Establishment of predictive nomograms

Considering the clinicopathological features and risk score, we developed a multivariate Cox regression risk forest plot for the overall cohort, which revealed that age, pT_stage, pM_stage, BMI, tumour mutation burden (TMB), and risk score were independent factors that affect the prognosis in patients with SKCM (Fig. 4a). A predictive nomogram predicted survival probability. This predicted OS well (C-index value: 0.755) at 5, 10, and even 20 years (Fig. 4b‒e).

Figure 4
figure 4

Predictive nomogram construction. (a) Hazard ratio and p‐value of the clinicopathological factors and risk scores involved in multivariate Cox regression in the overall cohort. (b) Nomogram to predict the overall survival rate of 5 years, 10 years and 20 years of patients with SKCM. (c–e) Calibration curve for the nomogram. SKCM skin cutaneous melanoma.
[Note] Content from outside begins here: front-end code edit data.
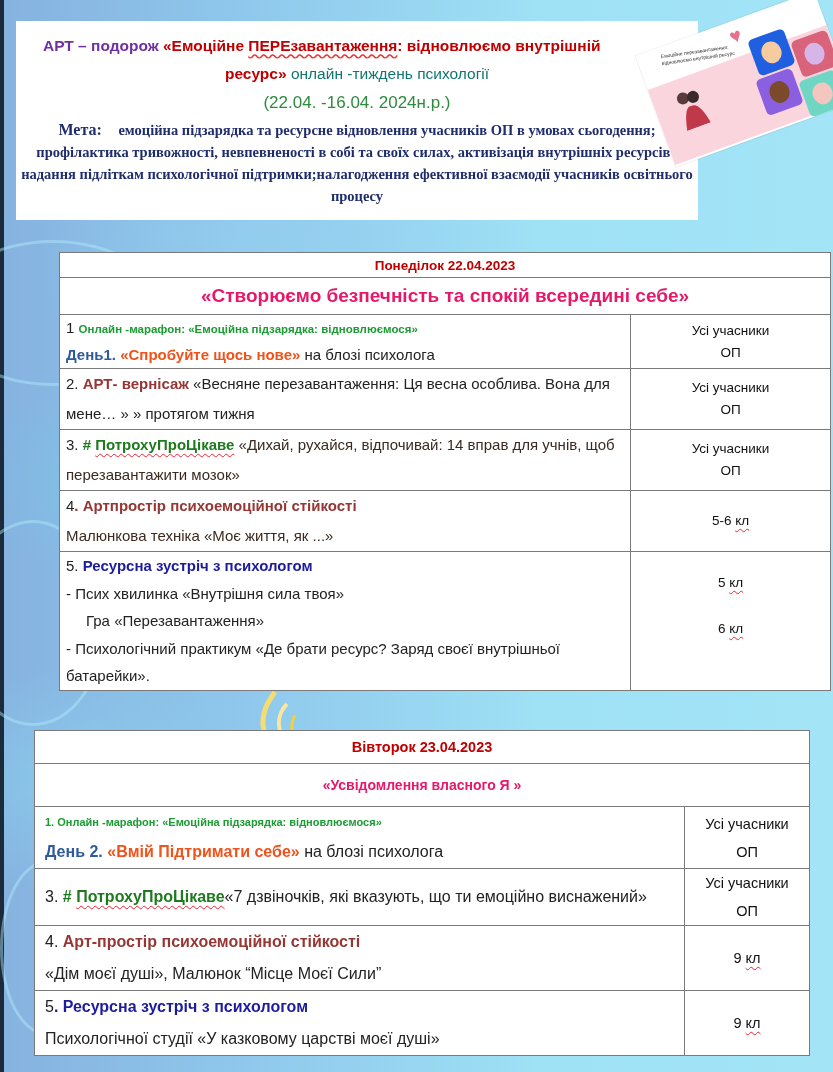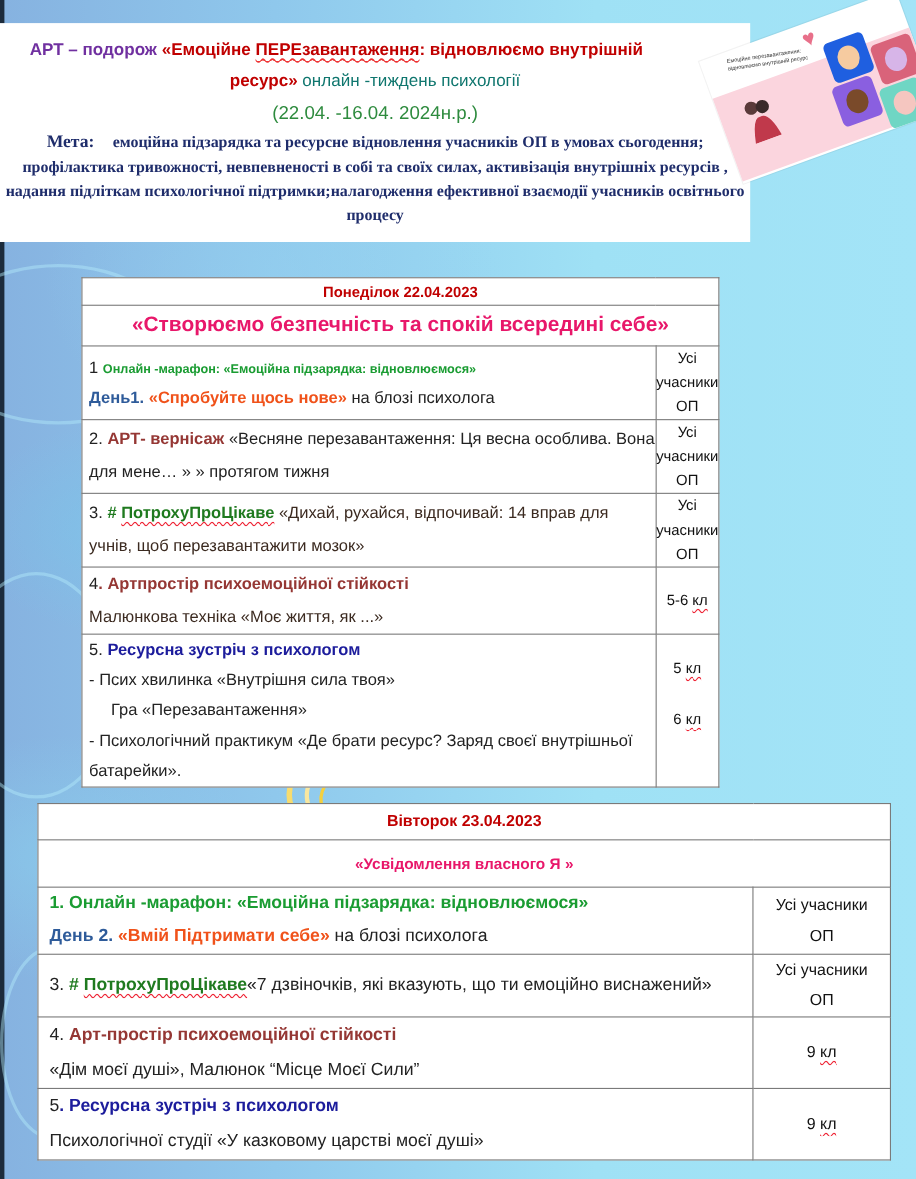--- a/index.html
+++ b/index.html
@@ -11,21 +11,21 @@
       radial-gradient(ellipse 260px 160px at 60px 780px, rgba(140,215,240,0.5), rgba(0,0,0,0) 70%),
       radial-gradient(ellipse 300px 200px at 250px 260px, rgba(150,210,240,0.5), rgba(0,0,0,0) 70%),
       linear-gradient(90deg, #86b2e0 0%, #8fc8ec 30%, #9fe1f5 65%, #a3e4f7 100%);
   }
   .left-edge { position: absolute; left: 0; top: 0; width: 4px; height: 1072px; background: #1c2b3c; }
   .swirl { position: absolute; border-radius: 50%; border: 3px solid rgba(180,235,250,0.45); }
   .deco-gold { position: absolute; left: 245px; top: 690px; width: 60px; height: 45px; }
 
   
   .header {
-    position: absolute; left: 0; top: 21px; width: 682px; height: 199px;
+    position: absolute; left: 16px; top: 21px; width: 682px; height: 199px;
     background: #fff; text-align: center;
   }
   .h-line1 { position: absolute; left: 27px; top: 16px; font-weight: bold; font-size: 15.5px; color: #7030a0; white-space: nowrap; }
   .h-line1 .red { color: #c00000; }
   .h-line1 .ul { text-decoration: underline wavy #e33; text-underline-offset: 2px; }
   .h-line2 { position: absolute; left: 0; width: 100%; top: 44px; font-size: 15.5px; white-space: nowrap; }
   .h-line2 .red { color: #c00000; font-weight: bold; }
   .h-line2 .green { color: #0f766e; }
   .h-line3 { position: absolute; left: 0; width: 100%; top: 72px; font-size: 17px; color: #2e8b3e; }
   .goal { position: absolute; left: 0; width: 100%; top: 98px; font-family: "Liberation Serif", serif; font-weight: bold; color: #1f2d6b; font-size: 14.5px; line-height: 22px; }
@@ -53,32 +53,32 @@
   .cell-aud { text-align: center; font-size: 13.5px; color: #111; line-height: 22px; }
   .t-green-small { color: #1a9c32; font-weight: bold; font-size: 11.5px; }
   .t-blue { color: #2e5b9a; font-weight: bold; }
   .t-orange { color: #f0521a; font-weight: bold; }
   .t-brown { color: #953734; font-weight: bold; }
   .t-green { color: #1f7a1f; font-weight: bold; }
   .t-navy { color: #1c1c9c; font-weight: bold; }
   .t-dark { color: #3b2a20; }
   .wavy { text-decoration: underline wavy #e23; text-underline-offset: 3px; text-decoration-thickness: 1px; }
 
-  #t1 { left: 74px; top: 252px; width: 580px; }
+  #t1 { left: 59px; top: 252px; width: 772px; }
   #t1 .day-head td { height: 24px; }
   #t1 .day-theme td { height: 36px; }
   #t1 col.c1 { width: 571px; }
 
   #t2 { left: 34px; top: 730px; width: 776px; }
   #t2 .day-head td { height: 32px; font-size: 14.5px; }
   #t2 .day-theme td { height: 42px; font-size: 14px; }
   #t2 col.c1 { width: 650px; }
   #t2 .cell-main { font-size: 16px; line-height: 32px; padding-left: 10px !important; }
   #t2 .cell-aud { font-size: 14.5px; line-height: 28px; }
-  #t2 .t-green-small { font-size: 16px; }
+  #t2 .t-green-small { font-size: 11px; }
 </style>
 </head>
 <body>
 
 <div class="left-edge"></div>
 <div class="swirl" style="left:-60px; top:240px; width:220px; height:140px;"></div>
 <div class="swirl" style="left:-40px; top:520px; width:140px; height:200px;"></div>
 <div class="swirl" style="left:0px; top:860px; width:90px; height:170px;"></div>
 <svg class="deco-gold" viewBox="0 0 60 45">
   <path d="M30 2 C 20 15, 15 30, 20 44" stroke="#f7dc6f" stroke-width="5" fill="none"></path>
Functional enrichment analysis of ARG-based subtypes

We identified 92 age-related DEGs between the low/high-risk score groups (Fig. S2) to explore potential biological behaviours among different ageing patterns. The genes related to the cell ageing subtypes participated mainly in epidermis development, keratinisation, melanosome membrane formation, melanosome synthesis, structural molecule activity, and protein binding (Fig. 5a). Furthermore, the Kyoto Encyclopedia of Genes and Genomes (KEGG) pathway analysis revealed that these DEGs were mainly involved in salivary secretion, melanogenesis, regulation of inflammatory mediators of transient receptor potential channels, aldosterone synthesis and secretion, circadian entrainment, and vascular smooth muscle contraction (Fig. 5b).

Figure 5
figure 5

Functional enrichment analysis of DEGs associated with ageing in SKCM. (a) The enriched items in gene ontology analysis. (b) The enriched items in the Kyoto Encyclopedia of Genes and Genomes analysis. DEG differentially expressed gene, SKCM skin cutaneous melanoma.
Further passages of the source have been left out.